EXERCISE DETAILS: For the records below, output each line exactly as it appears, from the first through the line with "[68,760,311,782] [68,799,524,821] [102,831,347,852]".

Revision tracking records:
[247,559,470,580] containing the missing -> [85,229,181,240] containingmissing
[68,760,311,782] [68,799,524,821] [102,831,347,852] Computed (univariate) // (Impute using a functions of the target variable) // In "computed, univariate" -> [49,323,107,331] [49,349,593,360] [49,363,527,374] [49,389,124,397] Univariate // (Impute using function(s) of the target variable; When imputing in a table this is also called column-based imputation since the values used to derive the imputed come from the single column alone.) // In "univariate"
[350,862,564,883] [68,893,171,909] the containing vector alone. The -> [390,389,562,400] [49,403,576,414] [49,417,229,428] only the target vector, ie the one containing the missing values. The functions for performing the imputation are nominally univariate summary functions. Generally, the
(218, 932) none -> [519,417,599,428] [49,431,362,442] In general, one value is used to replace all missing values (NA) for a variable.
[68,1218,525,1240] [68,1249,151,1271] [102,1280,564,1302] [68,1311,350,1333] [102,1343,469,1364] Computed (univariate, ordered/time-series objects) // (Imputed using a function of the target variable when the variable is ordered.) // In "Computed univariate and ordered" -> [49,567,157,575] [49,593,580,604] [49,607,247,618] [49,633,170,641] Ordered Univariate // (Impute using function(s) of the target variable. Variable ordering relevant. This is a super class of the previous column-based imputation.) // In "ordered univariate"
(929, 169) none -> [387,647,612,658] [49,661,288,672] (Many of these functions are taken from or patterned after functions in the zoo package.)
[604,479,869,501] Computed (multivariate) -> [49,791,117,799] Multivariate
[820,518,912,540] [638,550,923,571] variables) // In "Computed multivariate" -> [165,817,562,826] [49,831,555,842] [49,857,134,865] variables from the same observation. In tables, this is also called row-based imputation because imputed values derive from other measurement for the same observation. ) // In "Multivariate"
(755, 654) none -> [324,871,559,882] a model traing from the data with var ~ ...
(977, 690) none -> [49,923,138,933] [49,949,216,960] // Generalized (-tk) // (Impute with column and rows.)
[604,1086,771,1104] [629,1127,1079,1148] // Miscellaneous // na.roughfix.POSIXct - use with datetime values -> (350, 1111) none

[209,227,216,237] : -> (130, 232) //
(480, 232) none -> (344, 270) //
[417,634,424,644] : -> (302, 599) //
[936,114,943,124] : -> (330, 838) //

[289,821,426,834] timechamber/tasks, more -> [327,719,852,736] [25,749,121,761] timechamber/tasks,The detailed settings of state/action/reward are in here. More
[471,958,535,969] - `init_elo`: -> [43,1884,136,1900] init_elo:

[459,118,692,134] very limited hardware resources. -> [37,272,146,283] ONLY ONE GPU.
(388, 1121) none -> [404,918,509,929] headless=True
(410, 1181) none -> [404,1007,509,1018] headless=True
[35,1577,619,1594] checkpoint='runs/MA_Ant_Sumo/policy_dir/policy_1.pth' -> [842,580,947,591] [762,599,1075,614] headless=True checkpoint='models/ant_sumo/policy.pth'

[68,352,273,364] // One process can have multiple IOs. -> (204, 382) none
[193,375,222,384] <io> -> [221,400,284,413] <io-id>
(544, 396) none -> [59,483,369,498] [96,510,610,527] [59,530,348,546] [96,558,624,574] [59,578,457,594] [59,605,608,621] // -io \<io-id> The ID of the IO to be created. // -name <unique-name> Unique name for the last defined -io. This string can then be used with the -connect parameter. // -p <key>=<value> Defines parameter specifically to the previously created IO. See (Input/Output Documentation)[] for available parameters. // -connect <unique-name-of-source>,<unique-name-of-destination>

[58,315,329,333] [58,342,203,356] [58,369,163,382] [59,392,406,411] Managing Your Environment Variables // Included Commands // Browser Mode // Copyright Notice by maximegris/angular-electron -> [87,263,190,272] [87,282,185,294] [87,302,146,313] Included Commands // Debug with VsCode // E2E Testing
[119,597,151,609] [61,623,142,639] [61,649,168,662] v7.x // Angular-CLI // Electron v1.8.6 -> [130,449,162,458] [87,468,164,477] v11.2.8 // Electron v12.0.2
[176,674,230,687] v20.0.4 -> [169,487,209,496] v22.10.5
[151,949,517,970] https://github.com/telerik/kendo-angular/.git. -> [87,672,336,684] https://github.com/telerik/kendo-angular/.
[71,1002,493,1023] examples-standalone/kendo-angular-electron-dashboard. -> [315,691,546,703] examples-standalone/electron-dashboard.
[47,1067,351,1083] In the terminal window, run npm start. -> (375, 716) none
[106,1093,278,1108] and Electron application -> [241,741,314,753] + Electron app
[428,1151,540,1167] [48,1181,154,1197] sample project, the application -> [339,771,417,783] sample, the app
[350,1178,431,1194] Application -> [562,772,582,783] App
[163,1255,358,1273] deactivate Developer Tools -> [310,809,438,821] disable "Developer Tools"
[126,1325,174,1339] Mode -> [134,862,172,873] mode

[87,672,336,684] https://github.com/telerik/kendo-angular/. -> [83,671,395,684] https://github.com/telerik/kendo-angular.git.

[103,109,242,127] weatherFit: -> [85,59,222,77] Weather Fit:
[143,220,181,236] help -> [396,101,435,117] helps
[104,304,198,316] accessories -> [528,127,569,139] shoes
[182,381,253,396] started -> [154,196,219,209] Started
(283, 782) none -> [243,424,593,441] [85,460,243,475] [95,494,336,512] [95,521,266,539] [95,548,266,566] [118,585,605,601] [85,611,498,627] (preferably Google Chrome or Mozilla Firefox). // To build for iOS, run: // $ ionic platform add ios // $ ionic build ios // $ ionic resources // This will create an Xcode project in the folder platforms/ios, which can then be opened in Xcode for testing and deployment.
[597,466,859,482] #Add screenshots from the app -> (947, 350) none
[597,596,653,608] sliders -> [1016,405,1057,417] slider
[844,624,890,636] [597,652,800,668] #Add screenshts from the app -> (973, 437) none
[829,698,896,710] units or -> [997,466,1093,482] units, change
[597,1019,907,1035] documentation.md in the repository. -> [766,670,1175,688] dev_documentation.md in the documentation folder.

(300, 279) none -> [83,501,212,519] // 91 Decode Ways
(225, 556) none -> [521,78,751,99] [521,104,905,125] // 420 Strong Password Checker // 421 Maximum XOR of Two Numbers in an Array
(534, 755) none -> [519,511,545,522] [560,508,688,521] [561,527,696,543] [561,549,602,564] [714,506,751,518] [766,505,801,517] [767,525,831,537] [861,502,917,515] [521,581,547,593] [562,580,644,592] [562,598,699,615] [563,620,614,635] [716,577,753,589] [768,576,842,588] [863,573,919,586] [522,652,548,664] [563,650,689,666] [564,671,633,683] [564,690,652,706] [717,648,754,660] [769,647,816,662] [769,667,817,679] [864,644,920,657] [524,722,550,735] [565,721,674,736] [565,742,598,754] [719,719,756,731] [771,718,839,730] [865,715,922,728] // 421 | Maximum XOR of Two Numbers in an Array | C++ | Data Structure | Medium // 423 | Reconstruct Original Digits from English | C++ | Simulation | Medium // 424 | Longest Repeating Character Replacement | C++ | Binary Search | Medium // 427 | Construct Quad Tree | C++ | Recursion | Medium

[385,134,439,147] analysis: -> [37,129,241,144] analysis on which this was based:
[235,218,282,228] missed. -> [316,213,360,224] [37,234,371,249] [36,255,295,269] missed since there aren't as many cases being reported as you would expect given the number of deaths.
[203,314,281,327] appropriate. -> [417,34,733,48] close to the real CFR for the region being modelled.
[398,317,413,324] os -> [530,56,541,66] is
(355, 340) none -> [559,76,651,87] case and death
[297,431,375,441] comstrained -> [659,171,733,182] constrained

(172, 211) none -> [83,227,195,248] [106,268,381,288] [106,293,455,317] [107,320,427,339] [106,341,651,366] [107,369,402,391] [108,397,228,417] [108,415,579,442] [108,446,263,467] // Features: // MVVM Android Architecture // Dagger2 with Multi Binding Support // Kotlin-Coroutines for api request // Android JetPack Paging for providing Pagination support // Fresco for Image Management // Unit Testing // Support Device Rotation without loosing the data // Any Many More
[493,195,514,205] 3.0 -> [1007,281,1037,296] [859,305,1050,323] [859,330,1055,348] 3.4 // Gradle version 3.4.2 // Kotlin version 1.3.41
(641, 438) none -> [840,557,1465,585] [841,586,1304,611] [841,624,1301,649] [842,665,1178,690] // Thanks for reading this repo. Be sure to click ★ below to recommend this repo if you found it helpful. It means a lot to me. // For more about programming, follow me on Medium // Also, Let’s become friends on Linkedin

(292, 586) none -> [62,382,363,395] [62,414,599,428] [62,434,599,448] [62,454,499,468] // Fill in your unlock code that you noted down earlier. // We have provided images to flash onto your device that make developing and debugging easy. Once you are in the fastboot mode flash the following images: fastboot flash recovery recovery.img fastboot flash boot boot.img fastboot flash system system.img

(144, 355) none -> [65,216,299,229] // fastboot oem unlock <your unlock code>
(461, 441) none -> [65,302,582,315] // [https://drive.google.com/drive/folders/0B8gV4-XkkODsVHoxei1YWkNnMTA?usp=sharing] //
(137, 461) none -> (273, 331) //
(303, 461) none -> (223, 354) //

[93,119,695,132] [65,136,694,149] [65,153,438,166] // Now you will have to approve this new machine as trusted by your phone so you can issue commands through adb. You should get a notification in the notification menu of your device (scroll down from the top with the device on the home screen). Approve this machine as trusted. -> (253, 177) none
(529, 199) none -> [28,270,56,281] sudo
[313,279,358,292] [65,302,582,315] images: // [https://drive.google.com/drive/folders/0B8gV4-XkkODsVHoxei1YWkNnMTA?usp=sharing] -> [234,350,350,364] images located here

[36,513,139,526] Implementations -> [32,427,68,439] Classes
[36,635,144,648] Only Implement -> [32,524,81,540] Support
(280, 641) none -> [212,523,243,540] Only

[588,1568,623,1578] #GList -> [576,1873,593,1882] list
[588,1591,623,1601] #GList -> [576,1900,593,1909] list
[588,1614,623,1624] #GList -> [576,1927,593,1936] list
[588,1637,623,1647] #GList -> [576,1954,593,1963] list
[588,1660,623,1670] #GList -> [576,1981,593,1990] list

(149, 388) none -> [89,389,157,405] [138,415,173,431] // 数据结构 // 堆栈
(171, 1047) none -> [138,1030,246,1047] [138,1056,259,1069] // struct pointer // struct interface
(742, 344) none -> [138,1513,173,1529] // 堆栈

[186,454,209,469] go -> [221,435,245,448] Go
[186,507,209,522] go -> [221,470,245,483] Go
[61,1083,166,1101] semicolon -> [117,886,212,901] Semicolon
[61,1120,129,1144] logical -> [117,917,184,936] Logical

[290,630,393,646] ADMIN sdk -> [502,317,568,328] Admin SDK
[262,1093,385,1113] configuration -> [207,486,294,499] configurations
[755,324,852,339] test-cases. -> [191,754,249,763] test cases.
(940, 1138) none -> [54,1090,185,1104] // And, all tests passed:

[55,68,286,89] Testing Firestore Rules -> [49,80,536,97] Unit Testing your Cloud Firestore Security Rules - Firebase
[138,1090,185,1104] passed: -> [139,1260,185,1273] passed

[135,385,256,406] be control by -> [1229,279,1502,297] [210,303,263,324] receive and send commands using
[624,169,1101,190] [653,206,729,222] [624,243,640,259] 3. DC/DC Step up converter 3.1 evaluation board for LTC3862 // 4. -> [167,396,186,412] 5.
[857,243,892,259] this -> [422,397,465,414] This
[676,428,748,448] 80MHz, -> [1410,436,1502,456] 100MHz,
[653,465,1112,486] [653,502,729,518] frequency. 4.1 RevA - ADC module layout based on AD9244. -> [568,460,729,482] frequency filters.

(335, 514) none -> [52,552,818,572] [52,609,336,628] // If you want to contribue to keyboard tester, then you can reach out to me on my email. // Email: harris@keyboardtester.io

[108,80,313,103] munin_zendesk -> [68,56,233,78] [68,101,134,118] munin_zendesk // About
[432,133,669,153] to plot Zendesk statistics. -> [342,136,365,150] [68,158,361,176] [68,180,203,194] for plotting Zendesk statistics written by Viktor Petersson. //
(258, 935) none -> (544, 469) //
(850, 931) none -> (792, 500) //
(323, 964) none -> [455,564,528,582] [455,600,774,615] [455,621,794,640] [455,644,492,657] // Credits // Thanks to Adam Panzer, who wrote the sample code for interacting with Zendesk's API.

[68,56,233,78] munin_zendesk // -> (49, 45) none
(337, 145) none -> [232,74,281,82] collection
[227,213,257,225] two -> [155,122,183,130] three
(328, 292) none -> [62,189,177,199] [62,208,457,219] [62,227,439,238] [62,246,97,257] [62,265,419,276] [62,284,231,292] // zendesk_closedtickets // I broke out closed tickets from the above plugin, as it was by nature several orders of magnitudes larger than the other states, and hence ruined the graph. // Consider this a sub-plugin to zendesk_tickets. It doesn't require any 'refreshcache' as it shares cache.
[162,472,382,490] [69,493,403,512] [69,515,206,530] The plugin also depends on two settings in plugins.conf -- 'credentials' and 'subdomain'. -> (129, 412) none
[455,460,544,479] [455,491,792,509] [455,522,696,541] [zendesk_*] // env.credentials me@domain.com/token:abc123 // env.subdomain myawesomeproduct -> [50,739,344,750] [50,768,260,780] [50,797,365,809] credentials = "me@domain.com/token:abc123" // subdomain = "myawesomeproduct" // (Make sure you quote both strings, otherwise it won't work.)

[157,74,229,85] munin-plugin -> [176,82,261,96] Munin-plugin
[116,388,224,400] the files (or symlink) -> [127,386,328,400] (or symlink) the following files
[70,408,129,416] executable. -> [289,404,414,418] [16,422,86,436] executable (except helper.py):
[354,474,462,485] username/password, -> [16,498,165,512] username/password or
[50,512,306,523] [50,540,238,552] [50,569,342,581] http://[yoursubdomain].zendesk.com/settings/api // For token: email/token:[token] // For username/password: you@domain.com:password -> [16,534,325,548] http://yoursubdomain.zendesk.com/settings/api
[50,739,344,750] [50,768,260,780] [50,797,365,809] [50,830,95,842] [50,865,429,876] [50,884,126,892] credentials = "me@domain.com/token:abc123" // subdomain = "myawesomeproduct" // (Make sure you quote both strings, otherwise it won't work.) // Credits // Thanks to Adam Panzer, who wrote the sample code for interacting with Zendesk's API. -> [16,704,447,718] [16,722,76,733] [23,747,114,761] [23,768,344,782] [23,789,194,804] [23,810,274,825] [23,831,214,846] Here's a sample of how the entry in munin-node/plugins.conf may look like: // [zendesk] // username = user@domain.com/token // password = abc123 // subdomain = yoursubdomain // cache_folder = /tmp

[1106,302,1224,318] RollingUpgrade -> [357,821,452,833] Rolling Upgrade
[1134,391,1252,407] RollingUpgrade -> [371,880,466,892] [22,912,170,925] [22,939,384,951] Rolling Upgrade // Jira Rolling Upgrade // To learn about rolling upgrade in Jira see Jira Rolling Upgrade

COMPLETED EXERCISE:
[247,559,470,580] containing the missing -> [85,229,181,240] containingmissing
[68,760,311,782] [68,799,524,821] [102,831,347,852] Computed (univariate) // (Impute using a functions of the target variable) // In "computed, univariate" -> [49,323,107,331] [49,349,593,360] [49,363,527,374] [49,389,124,397] Univariate // (Impute using function(s) of the target variable; When imputing in a table this is also called column-based imputation since the values used to derive the imputed come from the single column alone.) // In "univariate"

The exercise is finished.